Published, perhaps with some more illos, in in Imaginations: J of Cross-Cultural Image Studies, Dec. 20, 12.2 (2021): 343–80, http://10.17742/IMAGE.MM.12.2.17
Part 1 analyses how the Black Tent Theatre (BTT) played Satoh’s Dance of Angels in 1970-71 on the basis of the text and staging data available in translation and interviews with its prominent members. It was a counter-project to Weiss’s Marat/Sade, radically changed by the feedback with the mainly youth-revolt audience within an angura stance refusing the shingeki theatre, so that words interacted with music, noises, dance, and song in imaginary spaces emphasising body-centeredness in the tradition of political demonstrations, the repressed popular culture of the early 1900s, manga-like bold simplifications, and cinematic cuts. The consubstantiality between theatre and youth rebellion took the form of a part of the movement being self-deputised to become an organ for a criticism of the whole. Part 2 is a detailed interpretation of the play’s dramaturgic agents and their spacetimes as a metaphoric structure with four levels, visible both on the enclosed stage sketch and the depth graph. The differing agents (Birds, Angels, and Winds) represent power levels intimately shaped by a specific time sense and a relation to the threatening revolution. The play enacts not only a painful contingent defeat but also the collapse of the myth of predetermined, linear progression toward revolution, shared by the Old and the New Left. The ambiguous ending is left open.

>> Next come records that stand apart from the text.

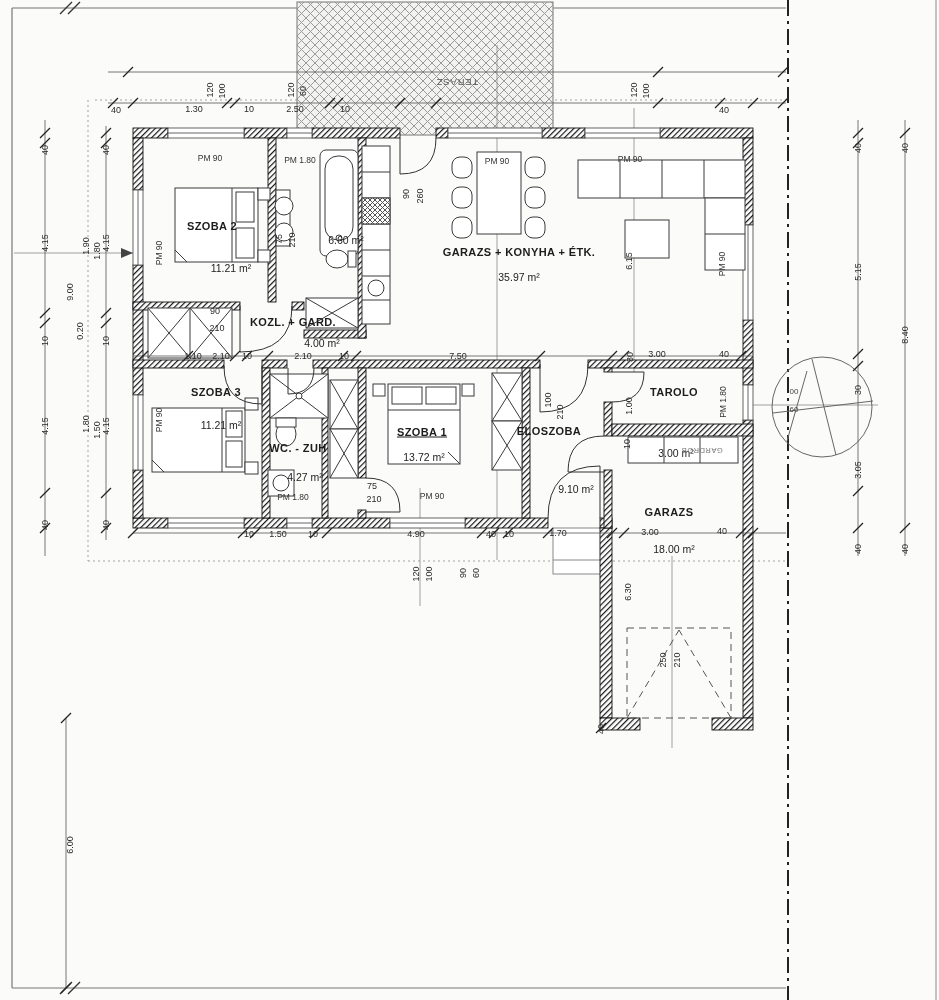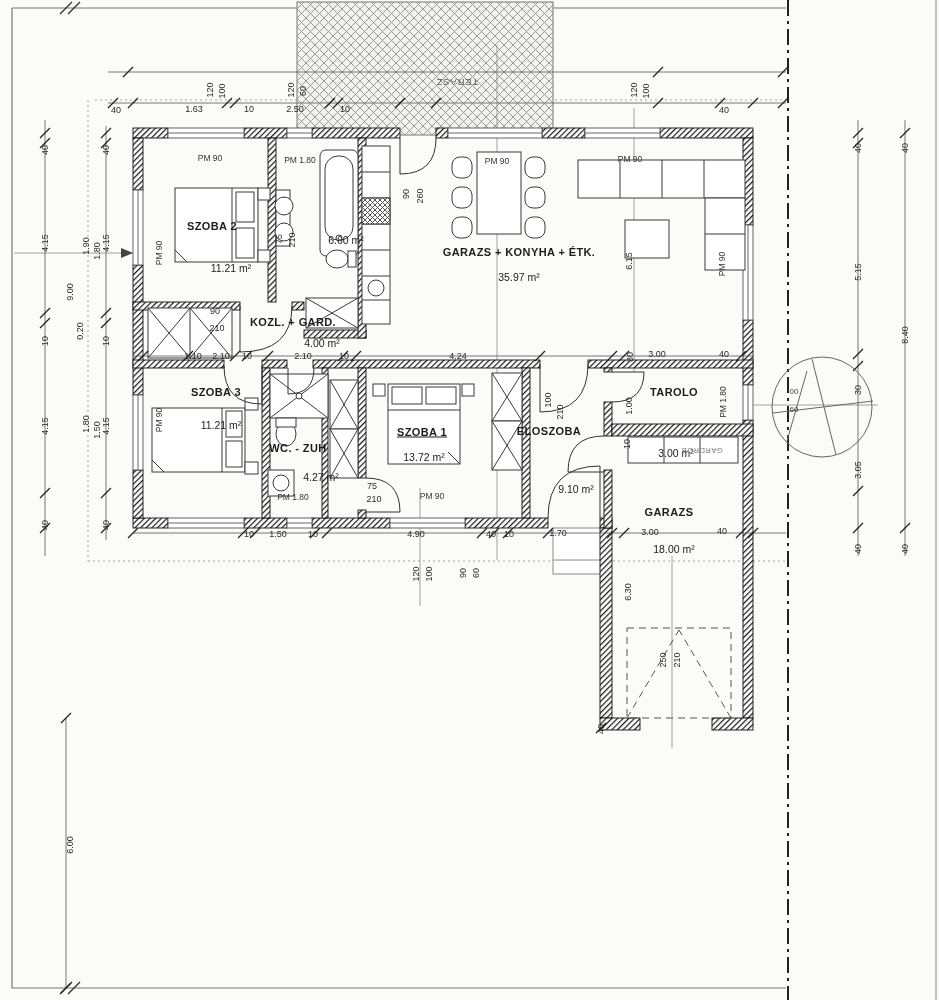"1.63" div.ann { text: 1.63 -> 1.30 }
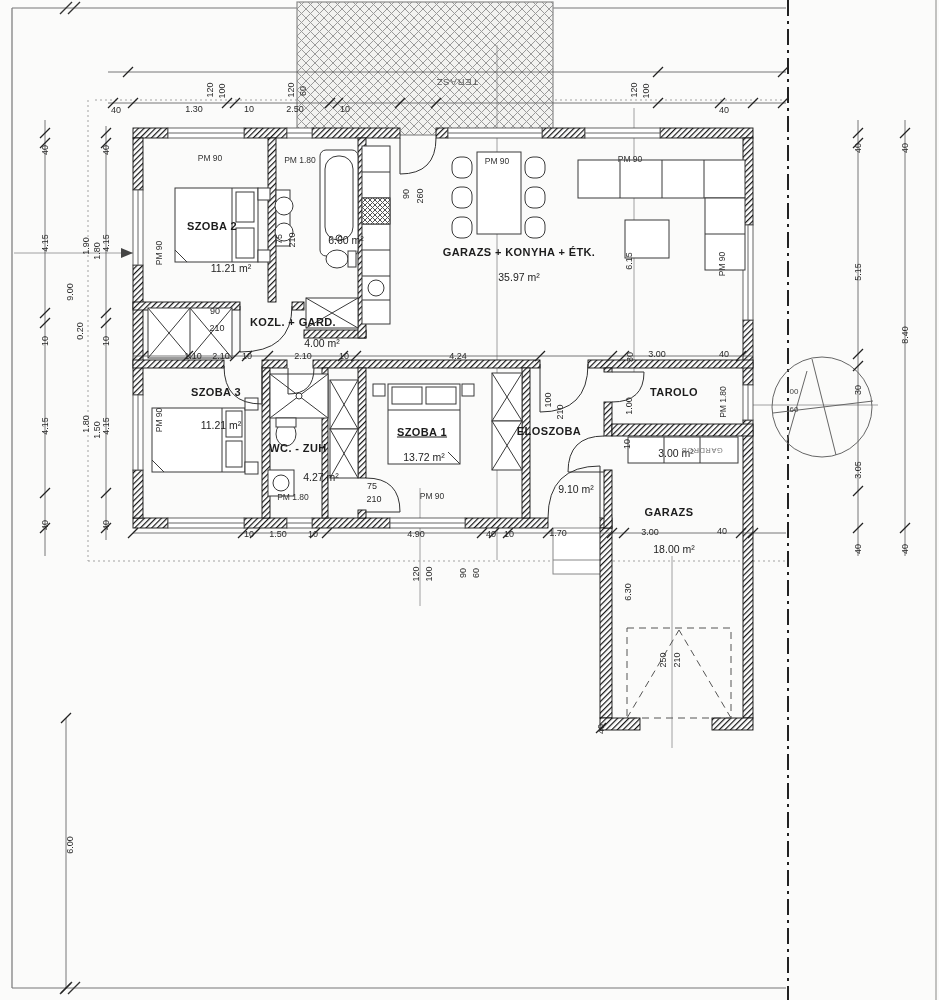"4.24" div.ann { text: 4.24 -> 7.50 }
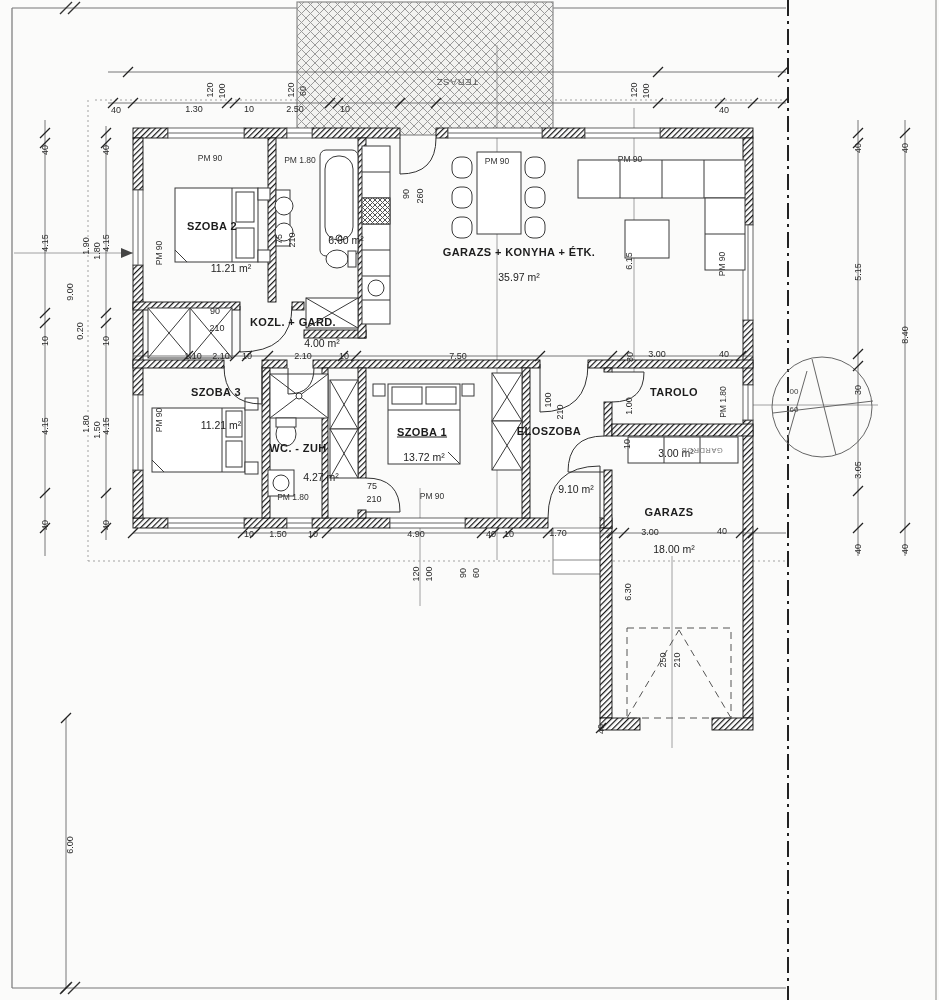"4.27 m²" div.ann { margin-left: 16px -> none }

Part 3 is about the historical lesson to be drawn from the BTT 1970-71 tour, whose audience is analysed. The values at stake centered on the horizon of revolution, thus the section “Disalienation and Politics: The Involution of Revolution,” discusses the BTT’s perceived analogies between the salvational monolithism of tennoism and Stalinism as opposed to self-management. The Dance of Angels performances aimed to articulate and unfold this syndrome in the youth movement, and especially its activist factions — many still engaged at the Sanrizuka protest or in violent city and university conflicts – as to its possibilities and costs. A further section analyzes the audience of their 65 performances and the BTT’s black diagnosis of a “Japanese passive dreaming.” This explains their incident with the Chûkaku faction’s, which severely criticized the play snippets performed as esthetic indulgence and irony about the revolution. A third section faces Satoh’s dream metaphor, oscillating between a view of Japanese political ontology as such and of the youth movement’s general failure to awaken the population. Satoh final question was whether the messianic time of a Revolution now sick unto the death could be reconciled to this dreaming Japanese “tennō time” of eternal return. To face it, he took over the thematics of Marat/Sade, expanded his syntactics of circles within a circle, but everted his semantics. Half a dozen years after Weiss’s play, amid the failure of a great political upheaval, Satoh had even fewer certainties and lower hope than Weiss, but perhaps more experience and patience for a long analysis. His summation was: “1970 was the year when the traditional Old Left in Japan expired. It was also (in retrospect) the beginning of the end of the New Left.”
Part 4 is A Final Question for Us. It argues that the ruling Powers-that-Be, pivoting on the State apparatus, imply a huge and repetitive use of word formulae insofar as the Word guides latent or patent Violence. Whoever wishes to contest today these Powers must find new, liberating formulae in the wake of 1968 to spark the dissident imagination. At its best, the art of a Peter Weiss, Satoh Makoto or Akasegawa Genpei can be an exemplum of how to avoid the extremes of brutality for its own sake and “weak thought” words bereft of political force and power. Here we might need the concept of counter-violence as legitimate self-defence (see Suvin, “Words”).